START Data extract
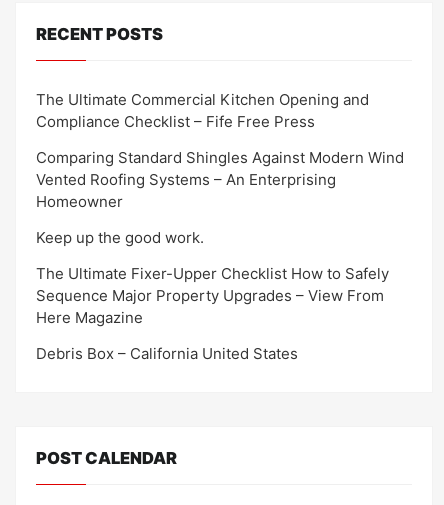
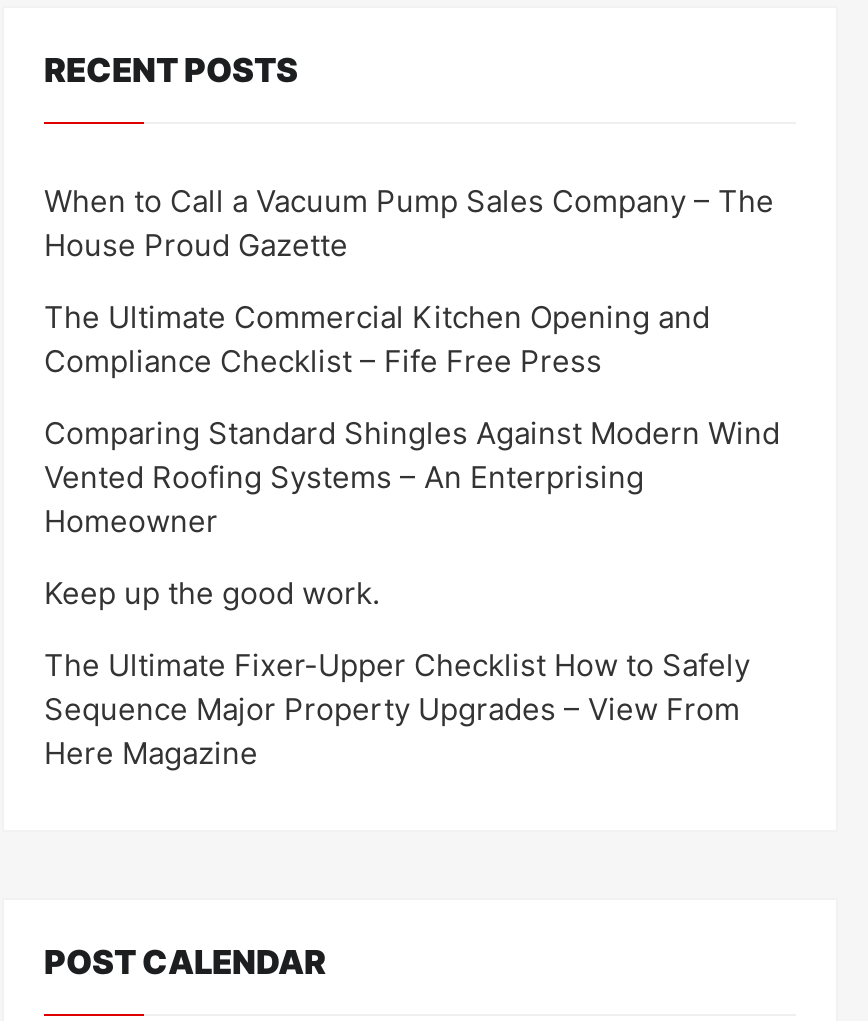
none -> [44,181,774,263] When to Call a Vacuum Pump Sales Company – The | House Proud Gazette
moved [36,90,404,327] -> [44,297,780,771]: The Ultimate Commercial Kitchen Opening and | Compliance Checklist – Fife Free Press | Comparing Standard Shingles Against Modern Wind | ... | Sequence Major Property Upgrades – View From | Here Magazine
[36,344,298,363] Debris Box – California United States -> none

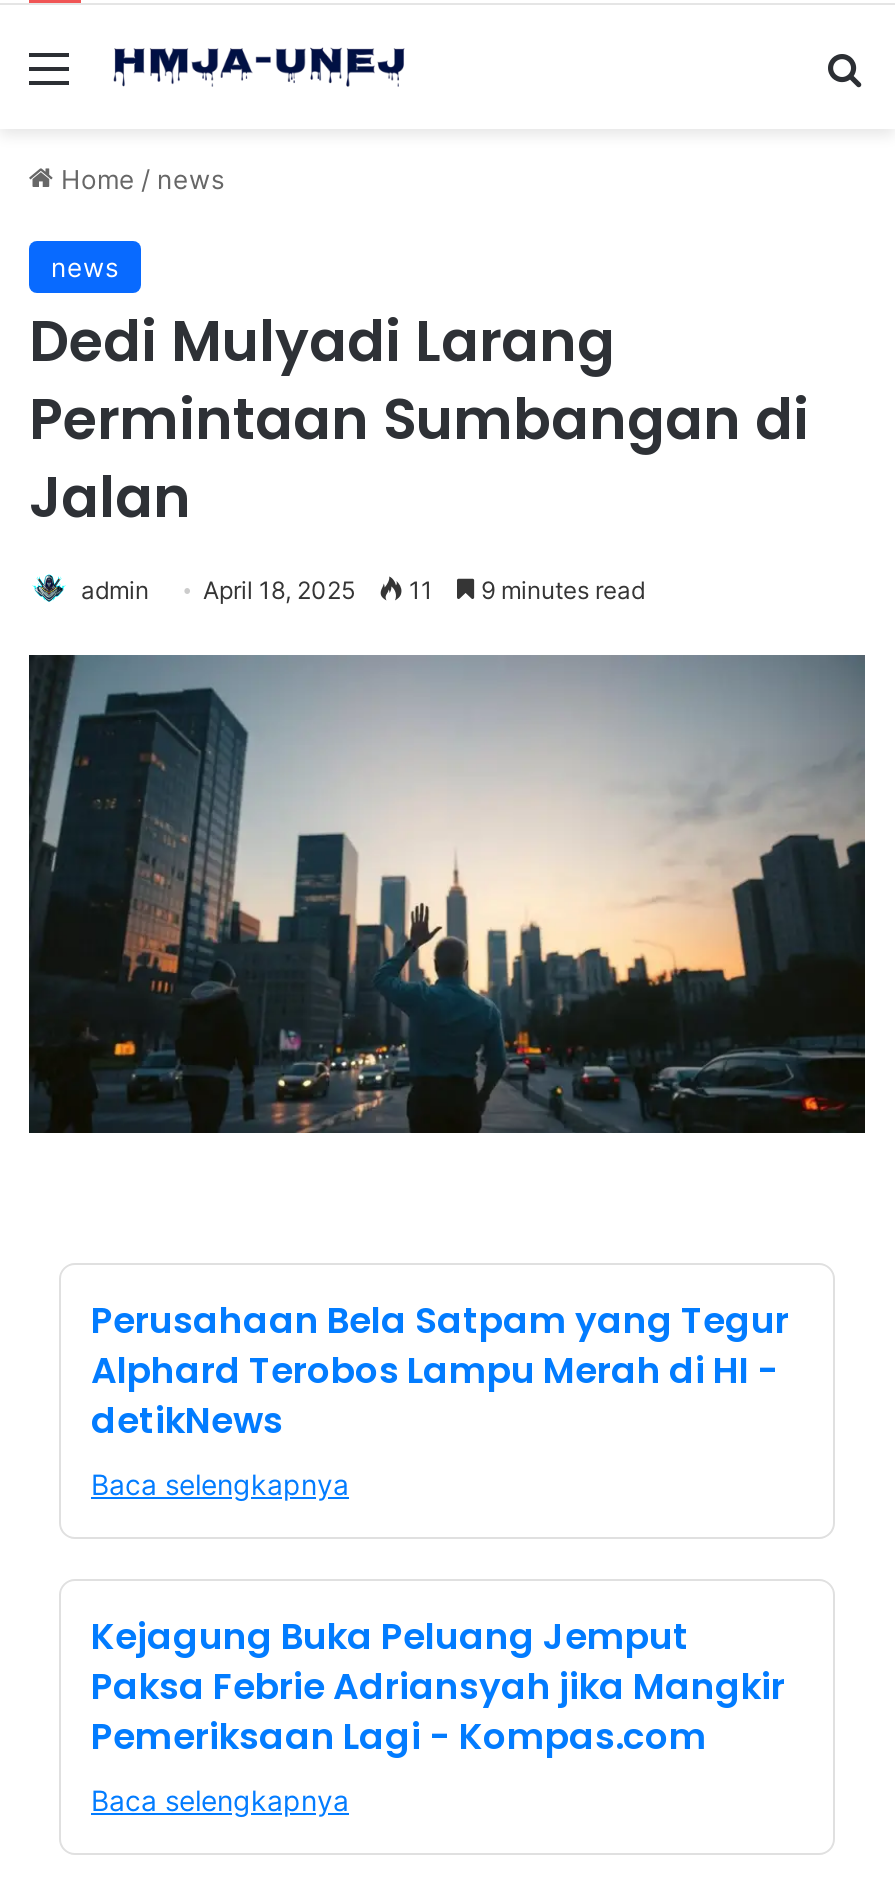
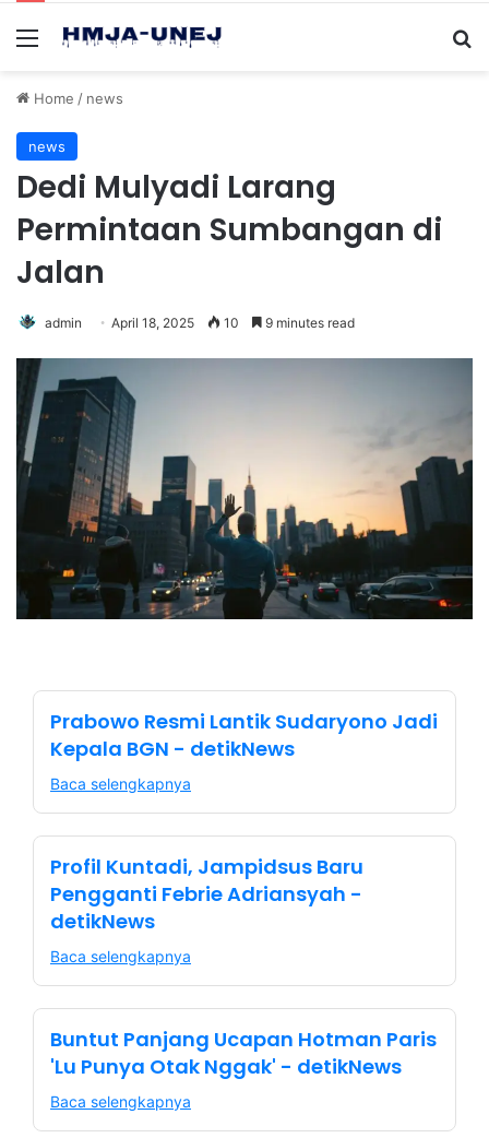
[81,576,645,606] admin April 18, 2025 11 9 minutes read -> [45,315,355,331] admin April 18, 2025 10 9 minutes read
[91,1295,789,1395] Perusahaan Bela Satpam yang Tegur | Alphard Terobos Lampu Merah di HI - -> [50,708,438,908] Prabowo Resmi Lantik Sudaryono Jadi | Kepala BGN - detikNews | Baca selengkapnya | Profil Kuntadi, Jampidsus Baru | Pengganti Febrie Adriansyah -
moved [91,1395,349,1501] -> [50,908,191,966]: detikNews | Baca selengkapnya
[91,1611,785,1761] Kejagung Buka Peluang Jemput | Paksa Febrie Adriansyah jika Mangkir | Pemeriksaan Lagi - Kompas.com -> [50,1026,437,1080] Buntut Panjang Ucapan Hotman Paris | 'Lu Punya Otak Nggak' - detikNews

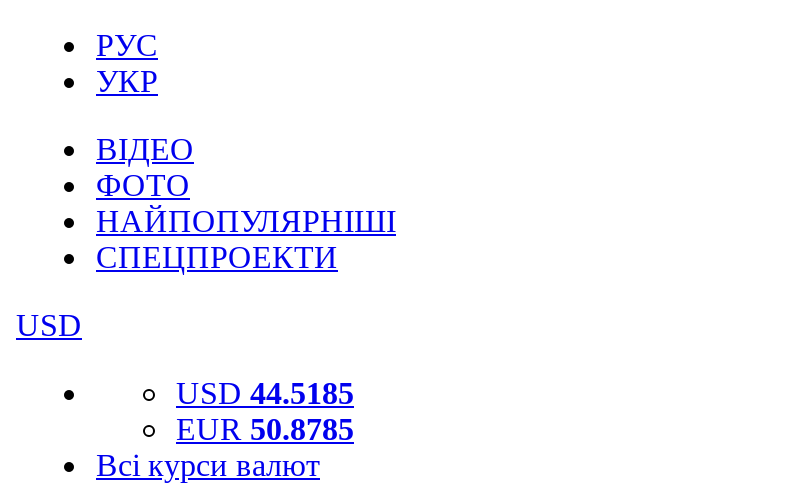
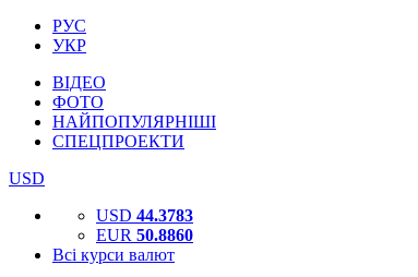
[176,376,354,410] USD 44.5185 -> [96,206,193,225] USD 44.3783
[176,412,354,446] EUR 50.8785 -> [96,226,193,244] EUR 50.8860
END Data extract
-- Action item --
Needed here is a verbatim copy of the data from the first line through the line with "[91,1295,789,1395] Perusahaan Bela", without pictures.

-- Solution --
none -> [44,181,774,263] When to Call a Vacuum Pump Sales Company – The | House Proud Gazette
moved [36,90,404,327] -> [44,297,780,771]: The Ultimate Commercial Kitchen Opening and | Compliance Checklist – Fife Free Press | Comparing Standard Shingles Against Modern Wind | ... | Sequence Major Property Upgrades – View From | Here Magazine
[36,344,298,363] Debris Box – California United States -> none

[81,576,645,606] admin April 18, 2025 11 9 minutes read -> [45,315,355,331] admin April 18, 2025 10 9 minutes read
[91,1295,789,1395] Perusahaan Bela Satpam yang Tegur | Alphard Terobos Lampu Merah di HI - -> [50,708,438,908] Prabowo Resmi Lantik Sudaryono Jadi | Kepala BGN - detikNews | Baca selengkapnya | Profil Kuntadi, Jampidsus Baru | Pengganti Febrie Adriansyah -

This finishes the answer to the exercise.